Recorded data:
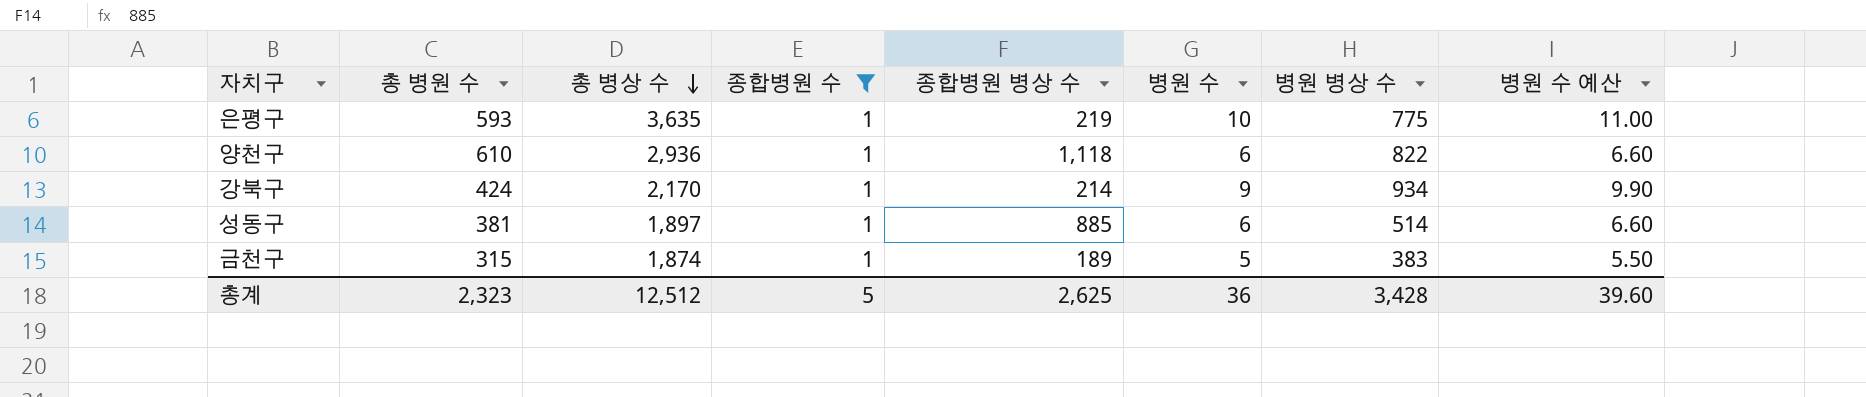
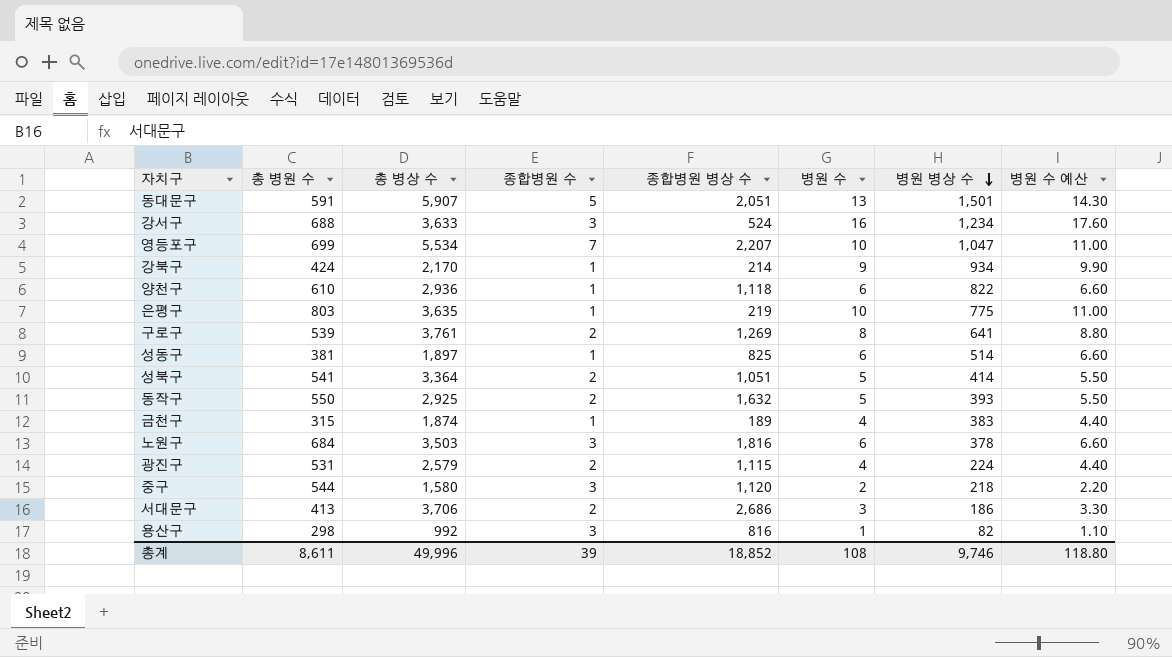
filter: 종합병원 수 = 1 -> none
row order: 총 병상 수 descending -> 병원 병상 수 descending
은평구 | 총 병원 수: 593 -> 803
성동구 | 종합병원 병상 수: 885 -> 825
금천구 | 병원 수: 5 -> 4
금천구 | 병원 수 예산: 5.50 -> 4.40
총계 | 총 병원 수: 2,323 -> 8,611
총계 | 총 병상 수: 12,512 -> 49,996
총계 | 종합병원 수: 5 -> 39
총계 | 종합병원 병상 수: 2,625 -> 18,852
총계 | 병원 수: 36 -> 108
총계 | 병원 병상 수: 3,428 -> 9,746
총계 | 병원 수 예산: 39.60 -> 118.80

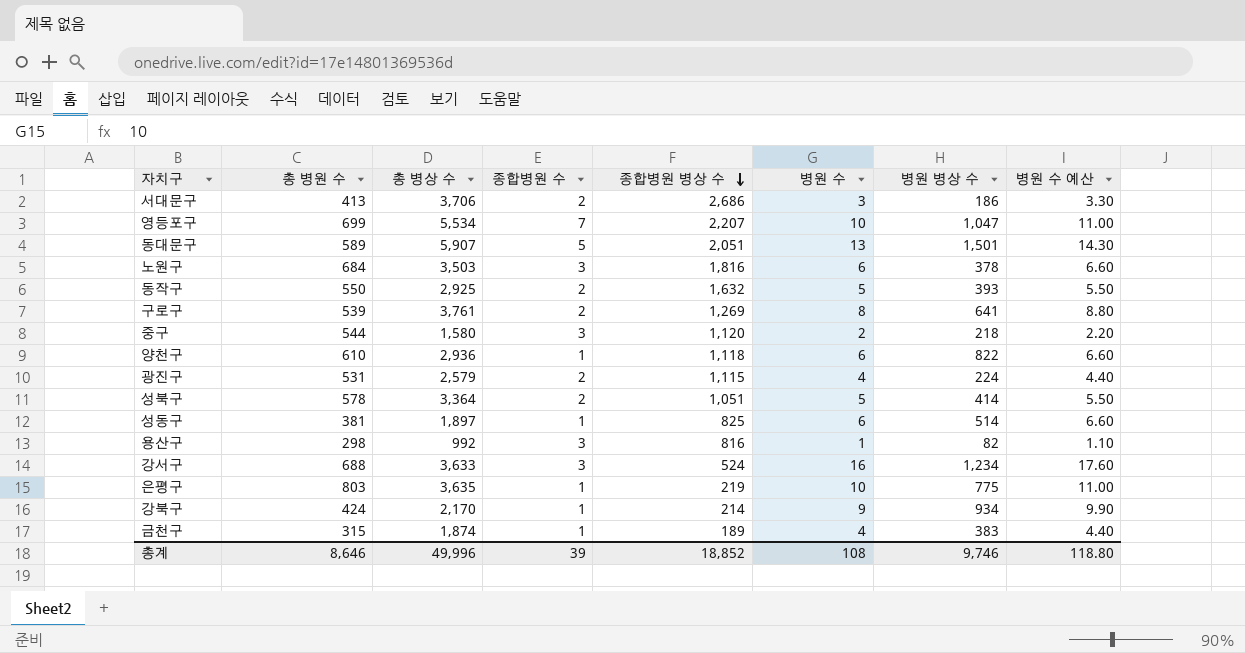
row order: 병원 병상 수 descending -> 종합병원 병상 수 descending
동대문구 | 총 병원 수: 591 -> 589
성북구 | 총 병원 수: 541 -> 578
총계 | 총 병원 수: 8,611 -> 8,646

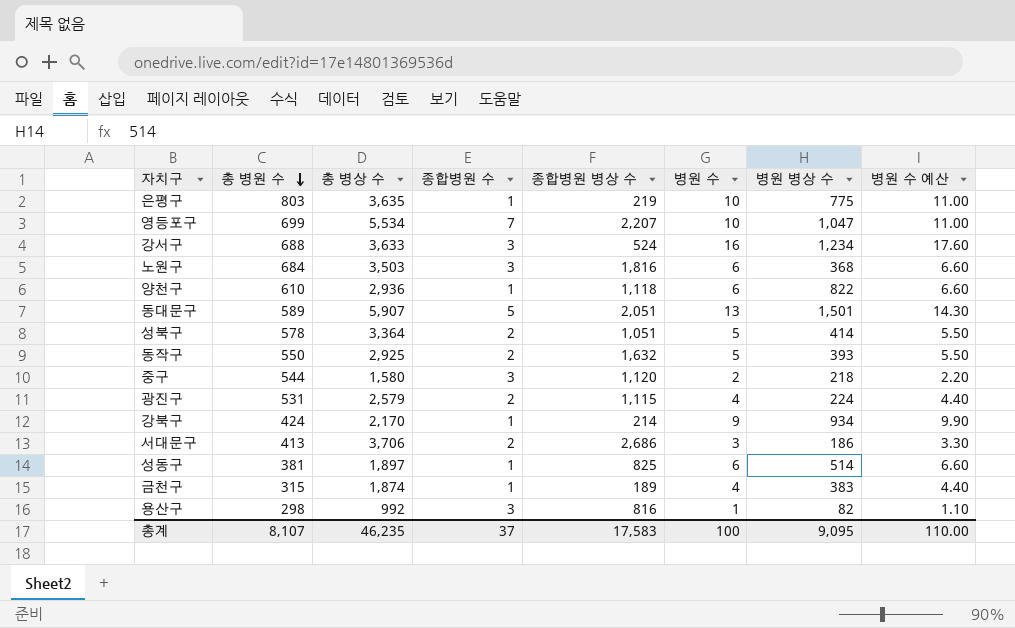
row order: 종합병원 병상 수 descending -> 총 병원 수 descending
row 구로구: 539 | 3,761 | 2 | 1,269 | 8 | 641 | 8.80 -> none
노원구 | 병원 병상 수: 378 -> 368
총계 | 총 병원 수: 8,646 -> 8,107
총계 | 총 병상 수: 49,996 -> 46,235
총계 | 종합병원 수: 39 -> 37
총계 | 종합병원 병상 수: 18,852 -> 17,583
총계 | 병원 수: 108 -> 100
총계 | 병원 병상 수: 9,746 -> 9,095
총계 | 병원 수 예산: 118.80 -> 110.00

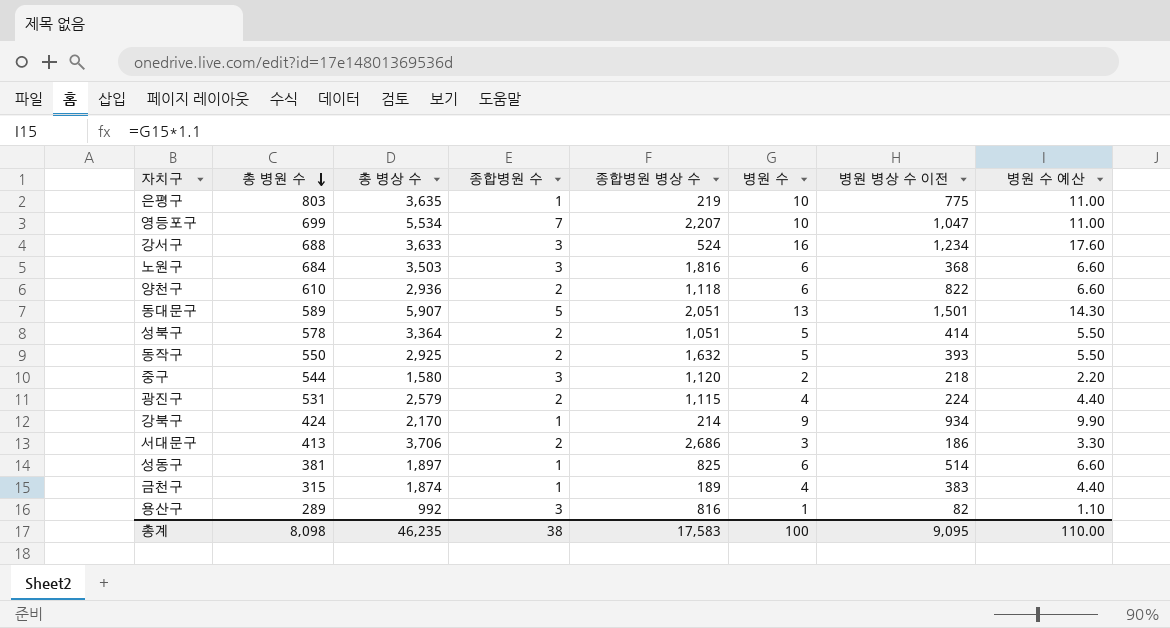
column name: 병원 병상 수 -> 병원 병상 수 이전
양천구 | 종합병원 수: 1 -> 2
용산구 | 총 병원 수: 298 -> 289
총계 | 총 병원 수: 8,107 -> 8,098
총계 | 종합병원 수: 37 -> 38

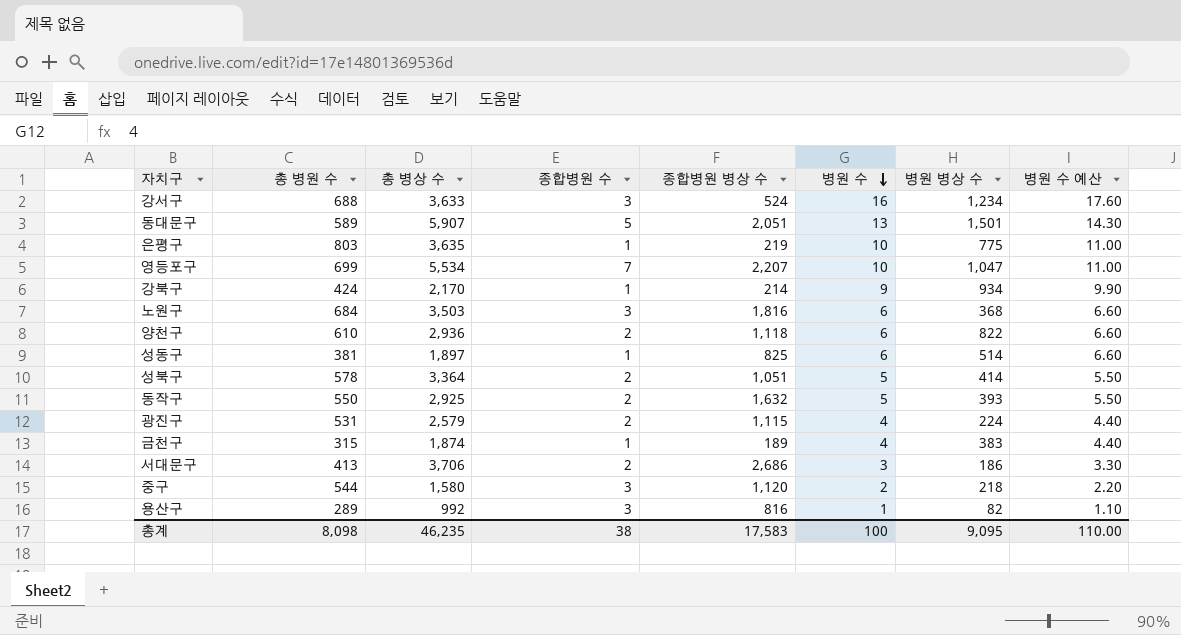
row order: 총 병원 수 descending -> 병원 수 descending
column name: 병원 병상 수 이전 -> 병원 병상 수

Task directions: Beginning with the line that has "용산구 | 총 병원 수: 298 -> 289", repeat each remaining line of the data above word for word, keeping pictures out.

Answer to this task:
용산구 | 총 병원 수: 298 -> 289
총계 | 총 병원 수: 8,107 -> 8,098
총계 | 종합병원 수: 37 -> 38

row order: 총 병원 수 descending -> 병원 수 descending
column name: 병원 병상 수 이전 -> 병원 병상 수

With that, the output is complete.